[Opening Entries supplied section]
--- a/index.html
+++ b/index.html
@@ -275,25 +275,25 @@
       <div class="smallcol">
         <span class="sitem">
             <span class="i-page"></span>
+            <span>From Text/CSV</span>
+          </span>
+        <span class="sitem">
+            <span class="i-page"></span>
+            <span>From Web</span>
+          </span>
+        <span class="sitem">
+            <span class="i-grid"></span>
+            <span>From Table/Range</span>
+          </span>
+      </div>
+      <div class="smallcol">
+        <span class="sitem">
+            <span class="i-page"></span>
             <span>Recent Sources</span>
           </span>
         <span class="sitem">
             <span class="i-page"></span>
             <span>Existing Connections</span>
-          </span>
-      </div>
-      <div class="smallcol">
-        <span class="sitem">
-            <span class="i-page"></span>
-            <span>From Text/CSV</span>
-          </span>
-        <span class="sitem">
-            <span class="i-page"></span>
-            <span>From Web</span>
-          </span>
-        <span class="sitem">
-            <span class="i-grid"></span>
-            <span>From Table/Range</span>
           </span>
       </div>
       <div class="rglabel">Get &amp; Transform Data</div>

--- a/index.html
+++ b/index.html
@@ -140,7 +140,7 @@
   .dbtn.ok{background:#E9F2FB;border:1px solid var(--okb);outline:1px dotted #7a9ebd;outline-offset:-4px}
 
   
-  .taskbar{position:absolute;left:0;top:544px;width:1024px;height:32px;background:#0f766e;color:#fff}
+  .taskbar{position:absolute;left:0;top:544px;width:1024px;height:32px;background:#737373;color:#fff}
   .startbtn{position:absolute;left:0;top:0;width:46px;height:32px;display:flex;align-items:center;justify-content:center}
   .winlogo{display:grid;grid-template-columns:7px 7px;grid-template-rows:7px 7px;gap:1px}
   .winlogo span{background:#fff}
[Closing Entries supplied section]
▶ [Task goal]: Each line above must be output exactly as it stands.

▶ [Answer to this problem]:
--- a/index.html
+++ b/index.html
@@ -275,25 +275,25 @@
       <div class="smallcol">
         <span class="sitem">
             <span class="i-page"></span>
+            <span>From Text/CSV</span>
+          </span>
+        <span class="sitem">
+            <span class="i-page"></span>
+            <span>From Web</span>
+          </span>
+        <span class="sitem">
+            <span class="i-grid"></span>
+            <span>From Table/Range</span>
+          </span>
+      </div>
+      <div class="smallcol">
+        <span class="sitem">
+            <span class="i-page"></span>
             <span>Recent Sources</span>
           </span>
         <span class="sitem">
             <span class="i-page"></span>
             <span>Existing Connections</span>
-          </span>
-      </div>
-      <div class="smallcol">
-        <span class="sitem">
-            <span class="i-page"></span>
-            <span>From Text/CSV</span>
-          </span>
-        <span class="sitem">
-            <span class="i-page"></span>
-            <span>From Web</span>
-          </span>
-        <span class="sitem">
-            <span class="i-grid"></span>
-            <span>From Table/Range</span>
           </span>
       </div>
       <div class="rglabel">Get &amp; Transform Data</div>

--- a/index.html
+++ b/index.html
@@ -140,7 +140,7 @@
   .dbtn.ok{background:#E9F2FB;border:1px solid var(--okb);outline:1px dotted #7a9ebd;outline-offset:-4px}
 
   
-  .taskbar{position:absolute;left:0;top:544px;width:1024px;height:32px;background:#0f766e;color:#fff}
+  .taskbar{position:absolute;left:0;top:544px;width:1024px;height:32px;background:#737373;color:#fff}
   .startbtn{position:absolute;left:0;top:0;width:46px;height:32px;display:flex;align-items:center;justify-content:center}
   .winlogo{display:grid;grid-template-columns:7px 7px;grid-template-rows:7px 7px;gap:1px}
   .winlogo span{background:#fff}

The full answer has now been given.